Rwandan student looks to a future in biomass energy
Home: Nyamirambo, Kigali, Rwanda
Major: Natural Resource Sciences
Hobbies: Hanging out with friends and photography
Favorite saying: “Every thing that I am doing, I have to be a man.”
Looking for a way to help society in Rwanda, 19-year-old Herve-Christian Sheja Kabanda, is studying at the University of Nebraska-Lincoln in order to work in his country’s energy sector.
Sheja Kabanda used to make money in his hometown of Nyamirambo in Kigali, creating wedding videos and taking photographs of teenagers dancing.
Now he hangs out with friends and spends his school time focusing on the study of energy, with the goal of entering Rwanda’s biomass industry.
Biomass energy makes up 85 percent of the Rwanda’s energy use and is used for cooking and other basic energy needs. However, it has increased deforestation and created an energy deficit. Although this is a problem, it has given students like Sheja Kabanda an opportunity to use their degree to solve real-world problems.
Sheja Kabanda said he intends to return to Rwanda for a few years before returning back to the United States to pursue a doctorate. After, completing grad school, Sheja Kabanda wants to move back to Rwanda to find a career.
Although Sheja Kabanda will be highly educated in energy development when his schooling is done in the United States, finding a job in Rwanda will be difficult. He said being at UNL puts him back four years from people his age in Rwanda who are able to begin working.

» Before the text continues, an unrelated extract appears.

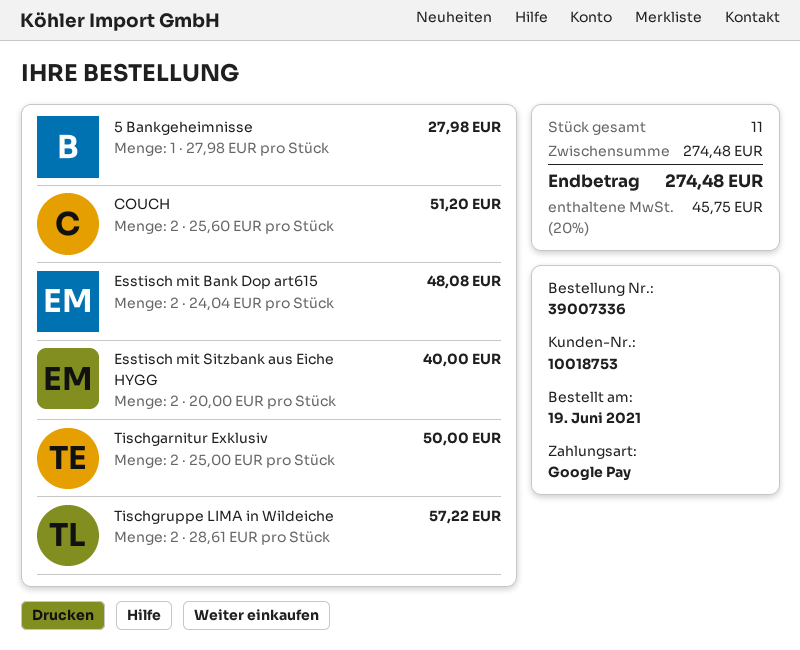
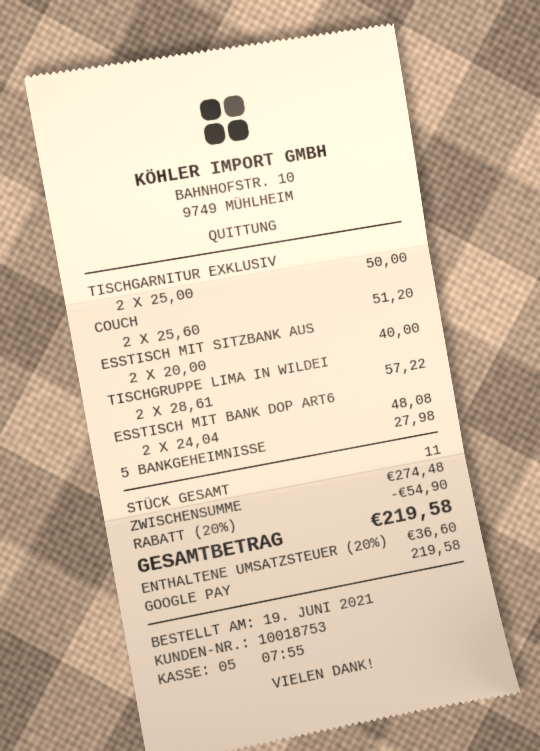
discount: none -> 20% = 54.90
tax: 20% = 45.75 -> 20% = 36.60
total: 274.48 -> 219.58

For now, Sheja Kabanda is not dwelling on his future too much. He is focusing on living up to the to his father’s ideals, which they discuss every time they talk. One of the concepts he’s learned from his father is that admitting to mistakes and facing the consequences will lead him on a brighter path than trying to hide from failure.
“The good thing is to learn a lesson from your mistakes,” he said. “You can become a better man from making too many mistakes.”